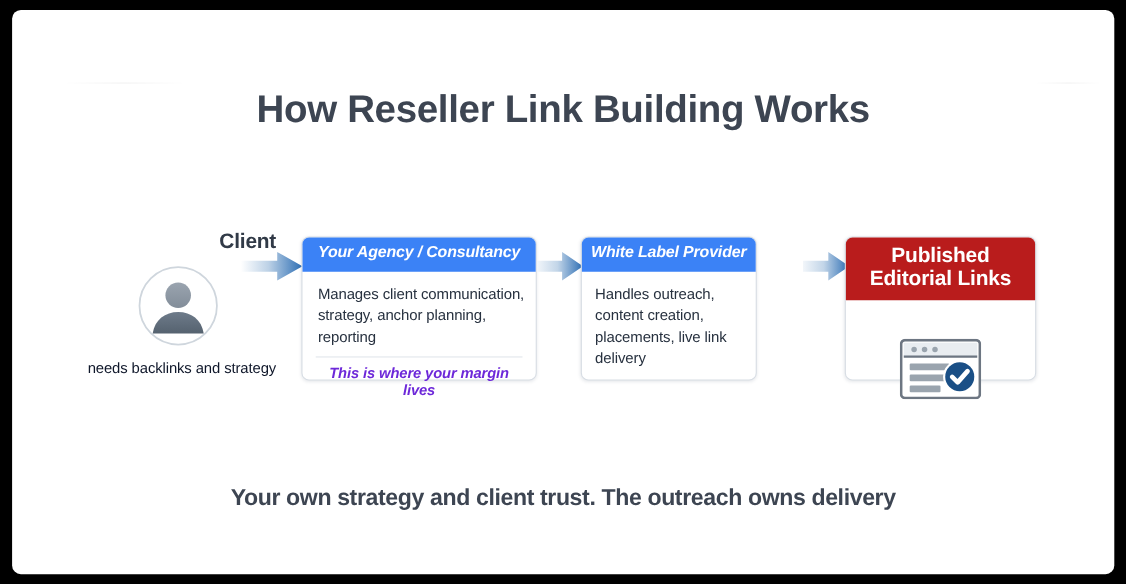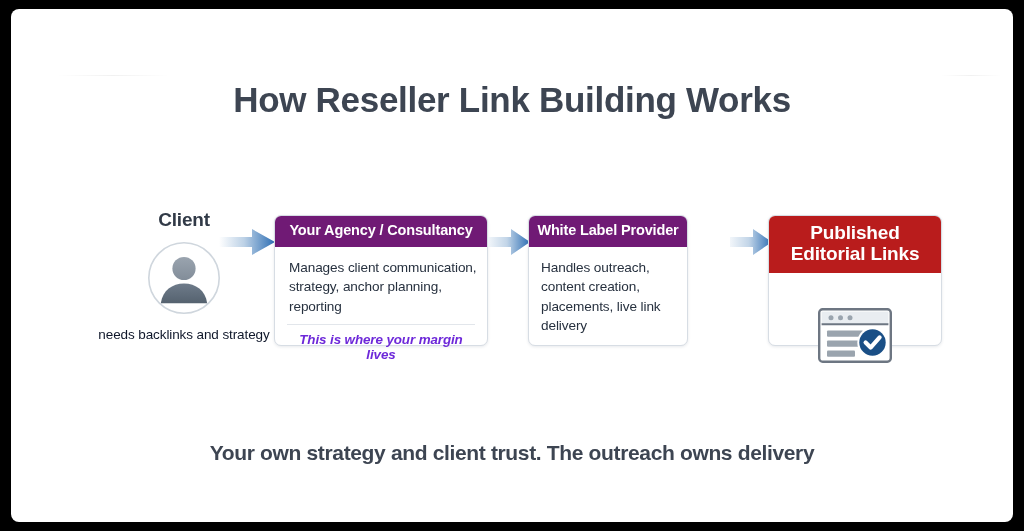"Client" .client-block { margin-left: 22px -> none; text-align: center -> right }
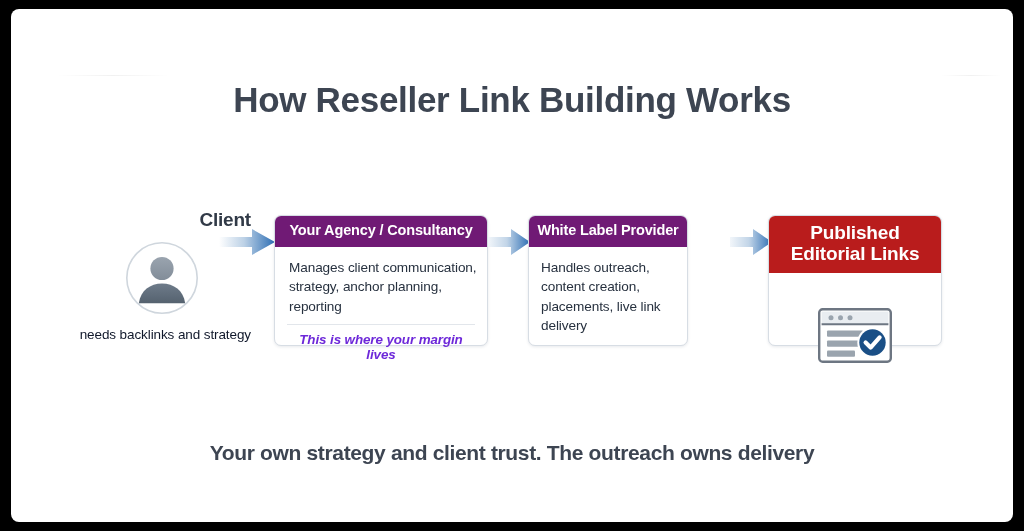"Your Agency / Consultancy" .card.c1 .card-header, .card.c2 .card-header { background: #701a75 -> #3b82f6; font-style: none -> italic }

...

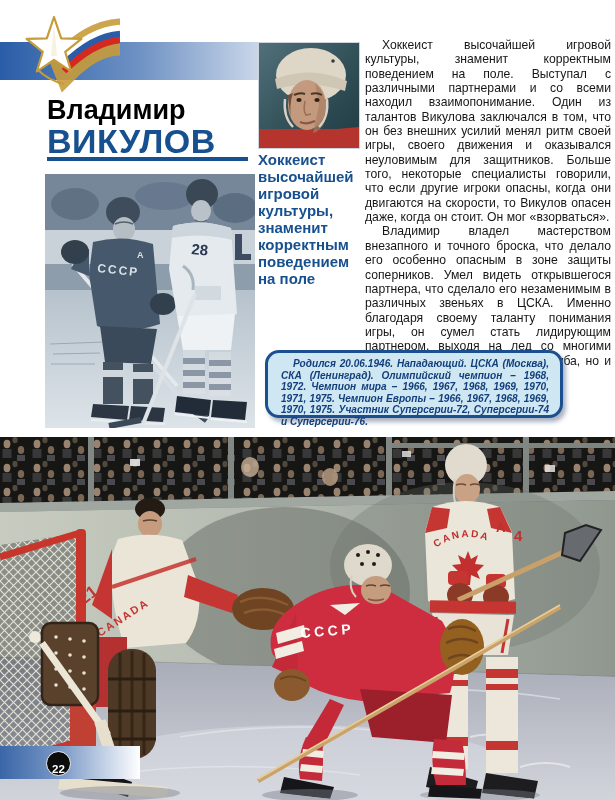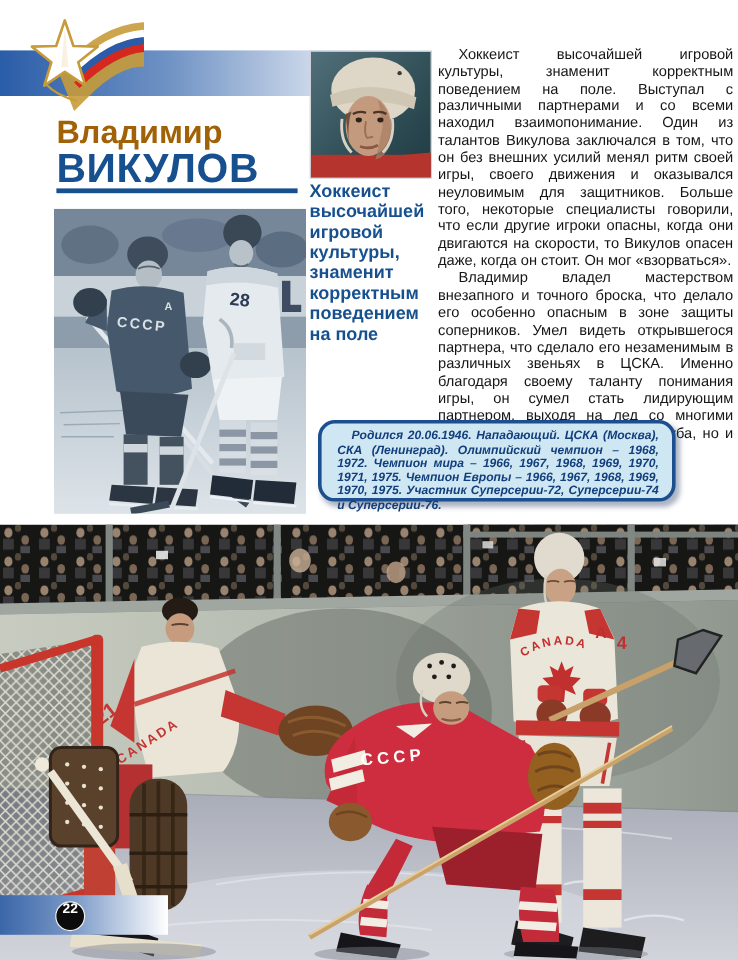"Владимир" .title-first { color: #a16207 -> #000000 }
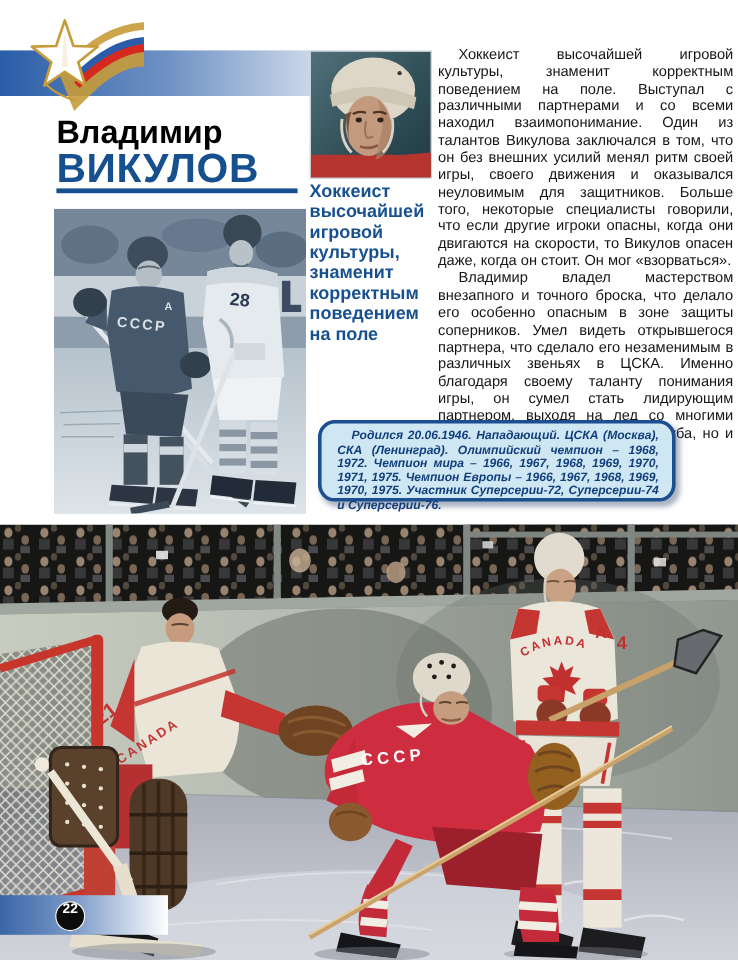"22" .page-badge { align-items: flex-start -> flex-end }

...

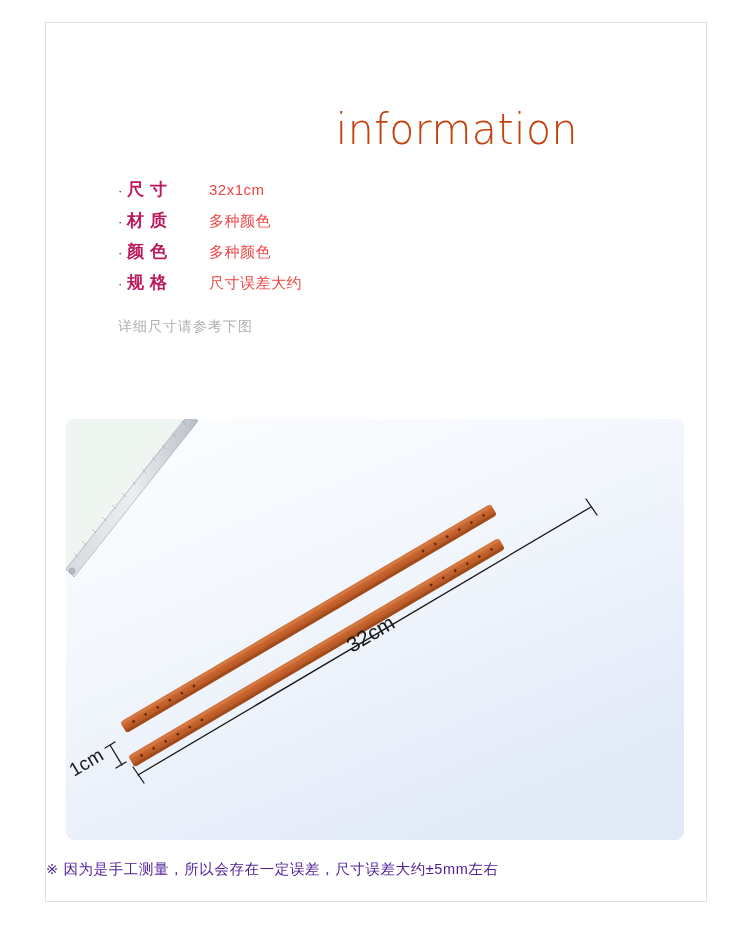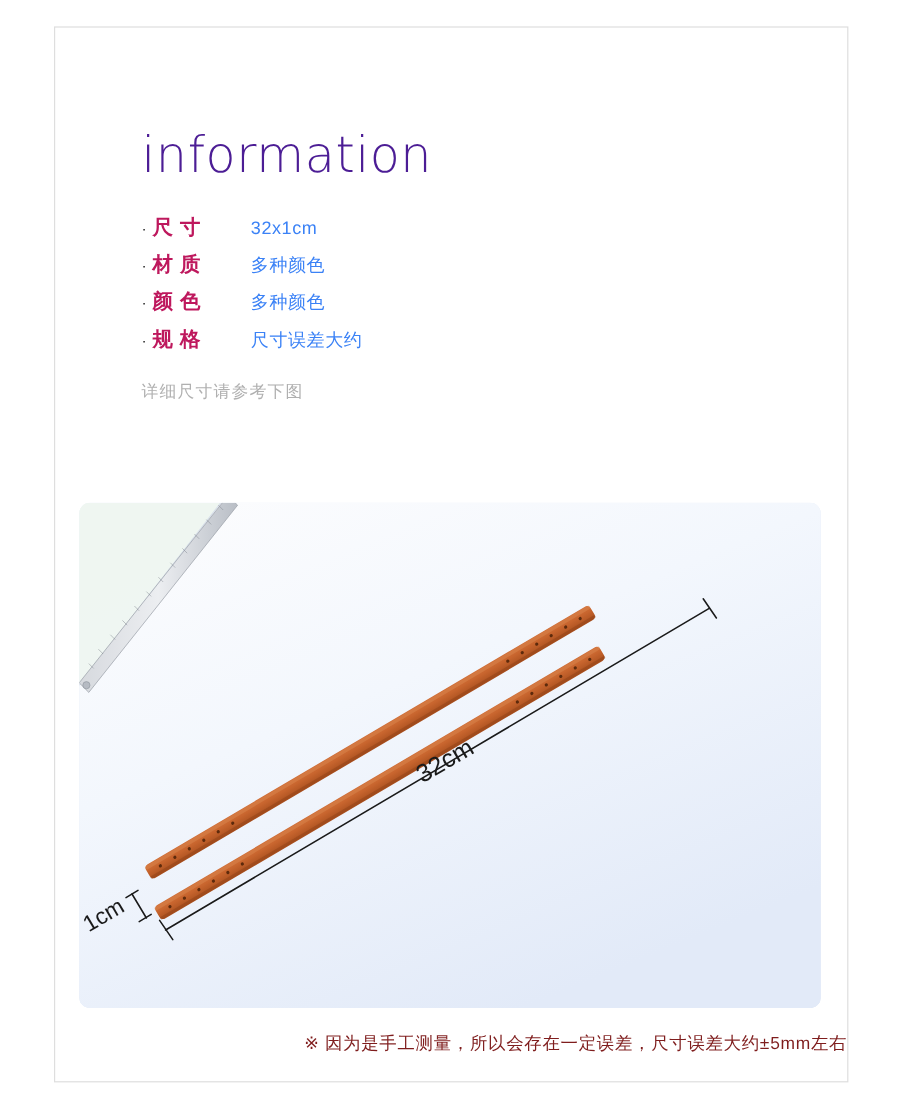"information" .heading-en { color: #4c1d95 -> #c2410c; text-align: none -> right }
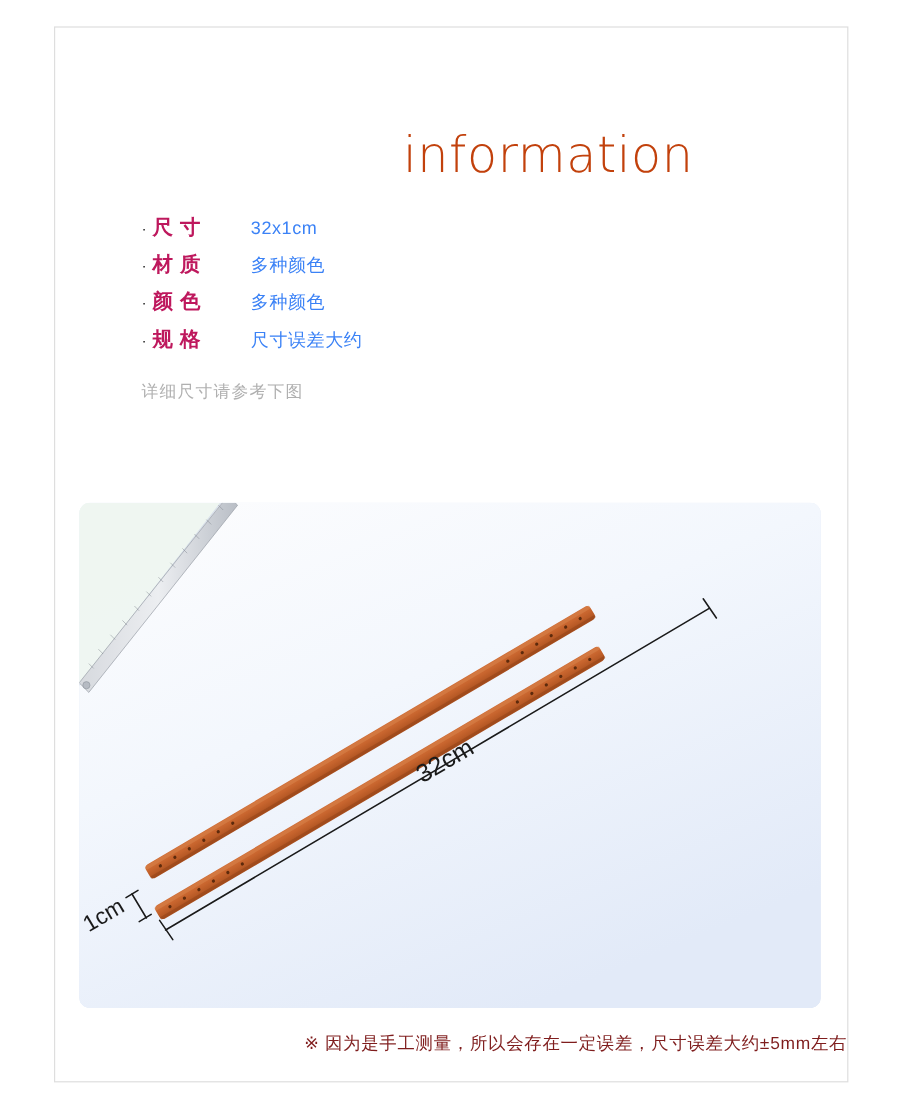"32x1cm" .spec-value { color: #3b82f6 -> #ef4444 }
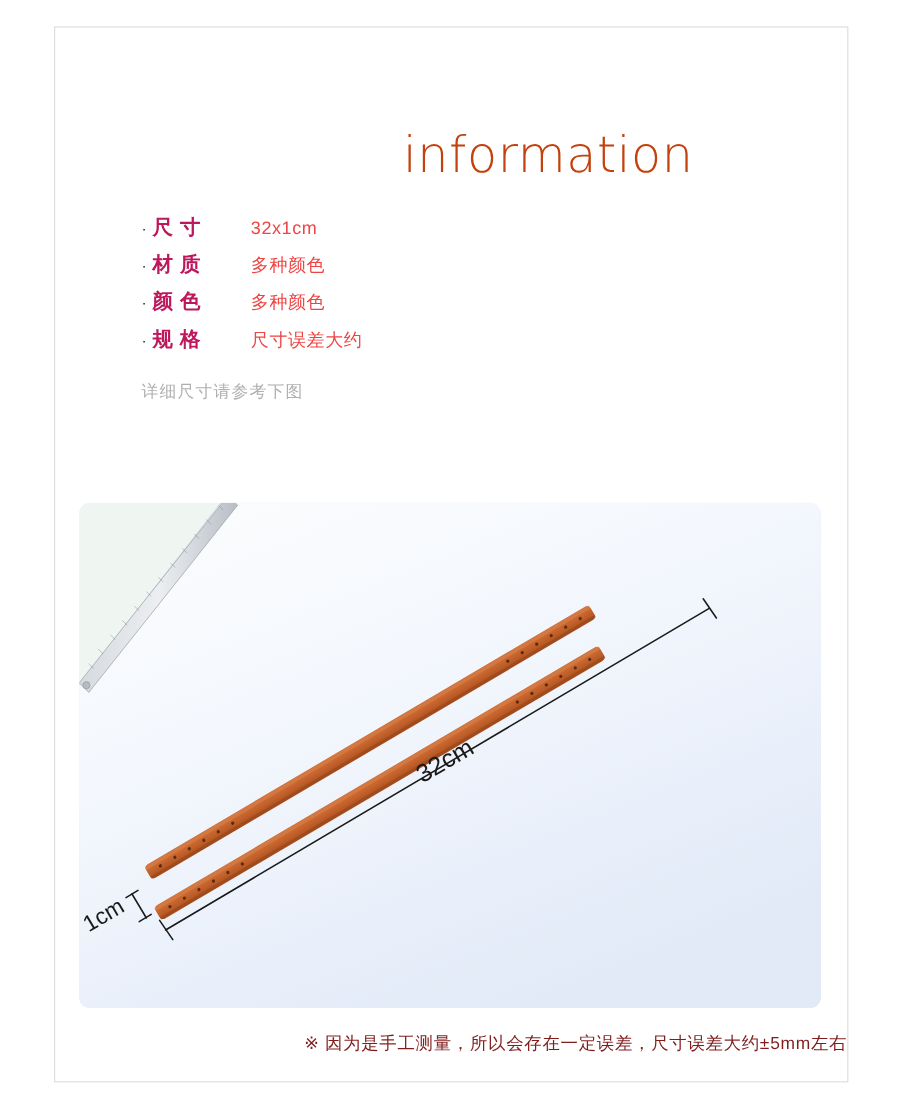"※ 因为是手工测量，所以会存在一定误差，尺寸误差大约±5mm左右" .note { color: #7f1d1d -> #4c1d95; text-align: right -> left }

* Exercise requirements *
Reproduce the lines above starting at the one with "color: #4c1d95 ->" and ending at the one with "color: #7f1d1d ->", both included, exactly and with no pictures.

* Output for this task *
"information" .heading-en { color: #4c1d95 -> #c2410c; text-align: none -> right }
"32x1cm" .spec-value { color: #3b82f6 -> #ef4444 }
"※ 因为是手工测量，所以会存在一定误差，尺寸误差大约±5mm左右" .note { color: #7f1d1d -> #4c1d95; text-align: right -> left }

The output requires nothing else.